> **PROBLEM TO SOLVE**:
Look below for the line with "- A character can suffer injuries at most.", then give it again exactly, along with every line that comes after it, the final line included.

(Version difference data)
Start of Block

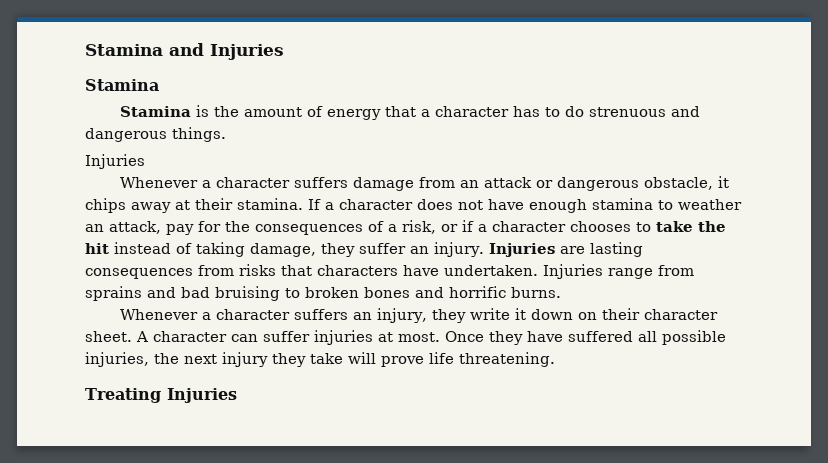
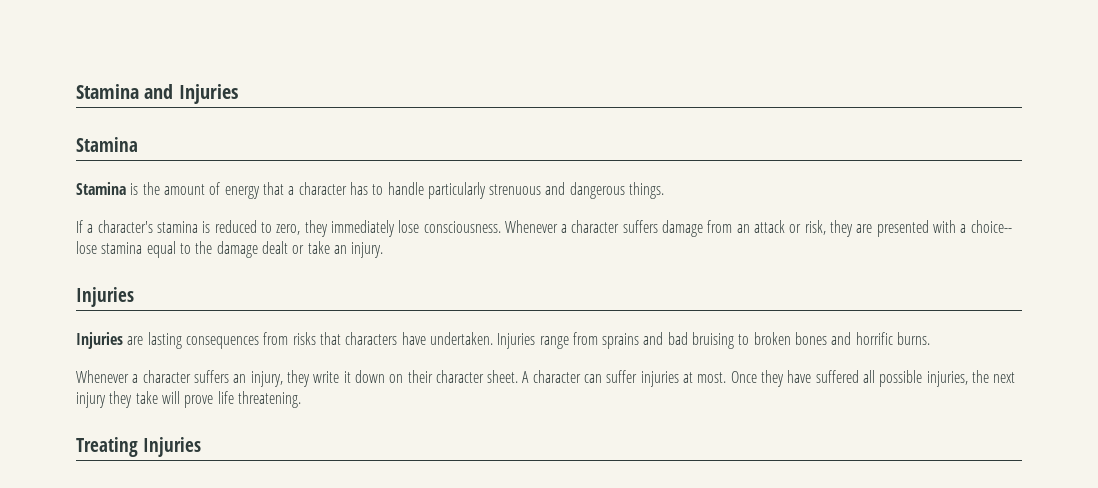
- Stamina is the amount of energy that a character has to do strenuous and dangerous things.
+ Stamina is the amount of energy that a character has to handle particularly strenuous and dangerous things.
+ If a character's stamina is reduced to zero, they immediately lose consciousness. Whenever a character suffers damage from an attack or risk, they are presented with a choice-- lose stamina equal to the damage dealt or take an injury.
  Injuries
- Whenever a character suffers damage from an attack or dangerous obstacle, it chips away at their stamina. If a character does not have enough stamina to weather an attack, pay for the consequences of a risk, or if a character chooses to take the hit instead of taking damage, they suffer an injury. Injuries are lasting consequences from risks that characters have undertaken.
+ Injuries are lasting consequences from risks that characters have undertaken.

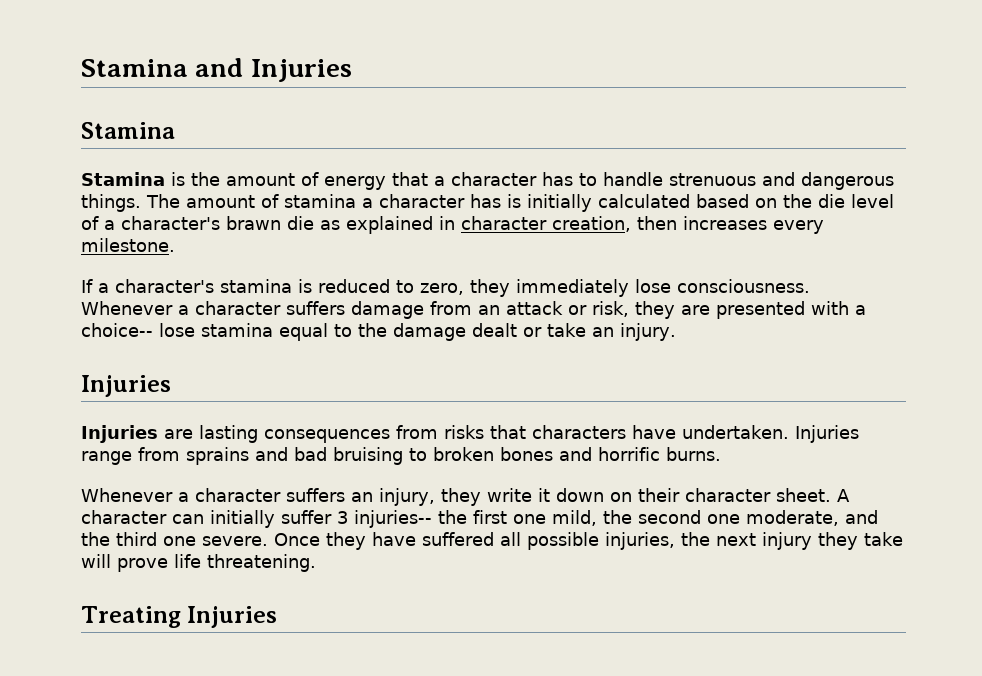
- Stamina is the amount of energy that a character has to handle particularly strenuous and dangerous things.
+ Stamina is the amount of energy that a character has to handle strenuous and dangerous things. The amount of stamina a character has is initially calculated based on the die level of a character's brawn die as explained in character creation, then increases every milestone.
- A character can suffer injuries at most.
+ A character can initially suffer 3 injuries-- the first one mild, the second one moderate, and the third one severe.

End of Block

> **RESPONSE BELOW**:
- A character can suffer injuries at most.
+ A character can initially suffer 3 injuries-- the first one mild, the second one moderate, and the third one severe.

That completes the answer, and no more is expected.